Maradona llegó a la ciudad cuando había dejado de ser Dios y se había convertido ya en profeta de sí mismo. La expedición del Sevilla tardó en llegar al hotel Ciudad de Vigo en el que (¡qué tiempos!) los periodistas locales esperaban al rival del Celta. Ahora eso ya no sucede. El fútbol, las previas, todo lo que lo rodea tiene de todo menos alma y la aparición del “10” en nuestra ciudad aún se la otorgaba. Épocas de un deporte que tenía reyes y no mercenarios.

Era su segundo partido en Balaídos. Con anterioridad había pisado el verde vigués como azulgrana. Diego Armando Maradona, pese a todo el significado de su tramo decadente, entrañaba lo que el fútbol de ahora ha perdido: embrujo.

La llegada del crack a Vigo confería a aquella tarde de noviembre de hace (¡uff!) veintiocho años (Borrell y Fraga inauguraban ese día el último tramo de la autopista que unía Vigo con A Coruña) una magia que la diferenciaba de otras que se sucedían cada quince días en los hoteles de la ciudad en los que se hospedaba el rival del cuadro vigués.

La expedición llegó tarde. De aquel equipo ya se empezaban a difundir “off the record” las andanzas de un vestuario en el que el “Pelusa” dejaba su impronta. Su liderazgo tenía marca de la casa tanto de puertas hacia adentro como sobre el terreno de juego. De esto último nos quedó claro a todos los que asistimos al famoso encuentro pitado por Diaz Vega al día siguiente. Sin firmar el partido de su vida condicionó el desarrollo de un choque que ha pasado a formar parte de la historia negra del Celta en Balaídos.

Maradona entró al hotel situado frente frente a la Praza da Estrela, en Concepción Arenal, cuando era noche cerrada.
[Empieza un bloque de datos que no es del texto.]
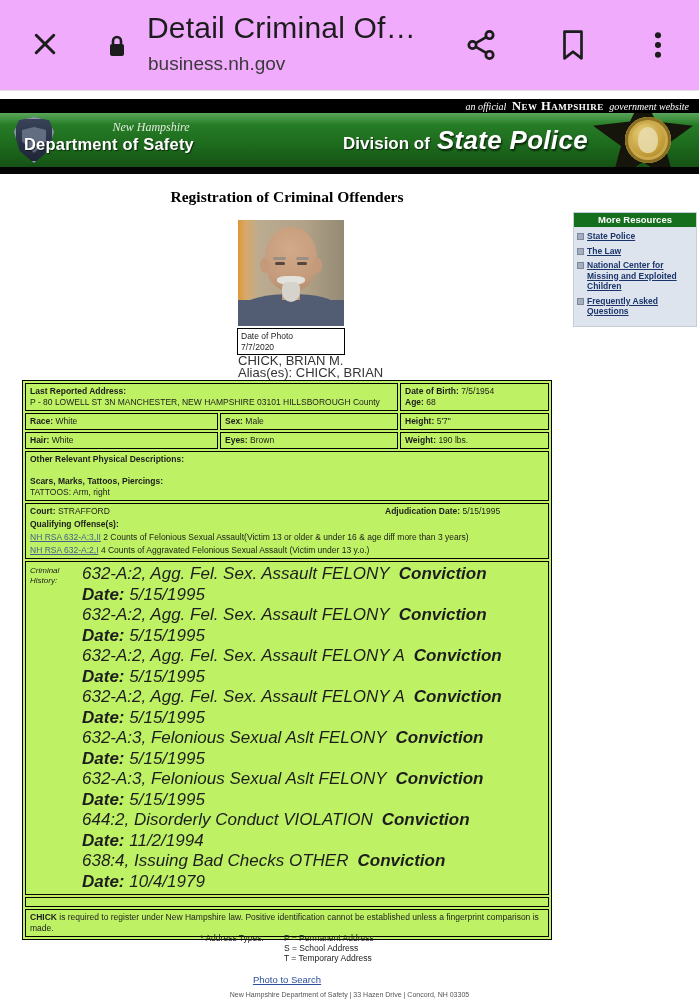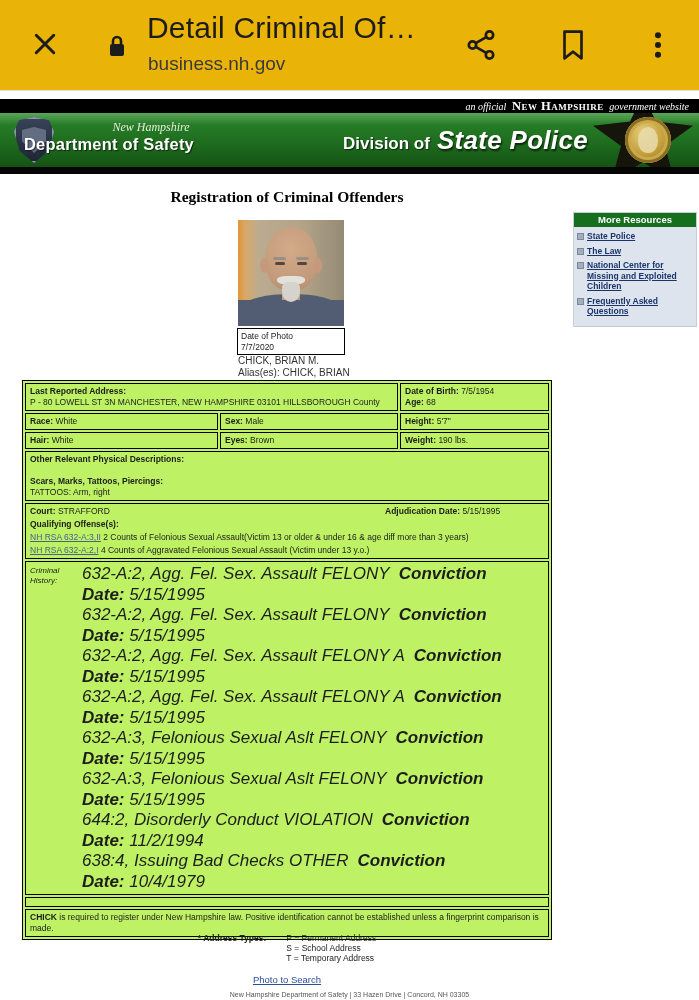"Detail Criminal Of…" .browser-bar { background: #eab308 -> #f0abfc }
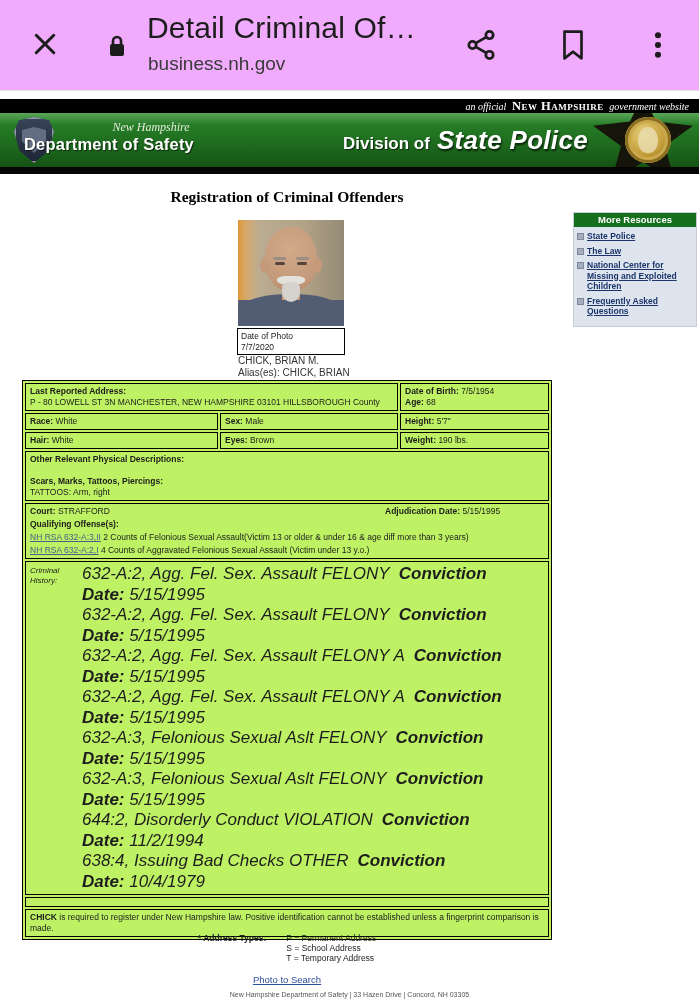"CHICK, BRIAN M." .name-block { font-size: 10px -> 13px }
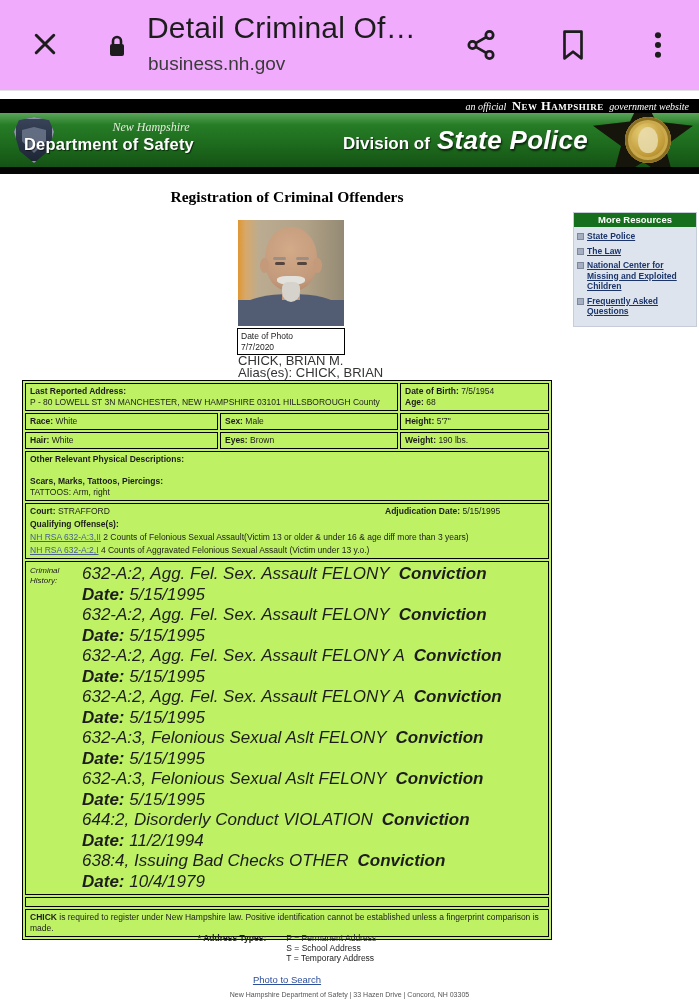"* Address Types:" .at-label { font-weight: bold -> normal }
Ya era tarde para el periódico. Su presencia daba lustre a un grupo comandado por Bilardo en el que Polster, Suker, Dassaev o Pineda ejercían de lugartenientes de lujo en el club del Nervión.

Llegó con mucha prisa. Recogió las llaves de su habitación en recepción y se dirigió como un cohete a descansar. Solo le esperaban cuatro aficionados, que no supieron de él. Pero si alguien tenía que hacer unas declaraciones aquel día era él, el mismo que portaba bajo su brazo unas cintas de video y que ya estaba dentro del ascensor, a punto de marcar el piso del dormitorio. Entonces el instinto llevó mi mano a su brazo, le agarré, me miró sorprendido, asustado incluso. Alguien del club sevillista me agarró a mí por detrás en defensa del astro. Solo me dio tiempo a insinuarle que llevábamos horas esperando por sus palabras y que no merecíamos regresar de vacío a la redacción. Era Maradona. No se inmutó. Salió del ascensor y me dijo: “Vale, pero solo dos preguntas”.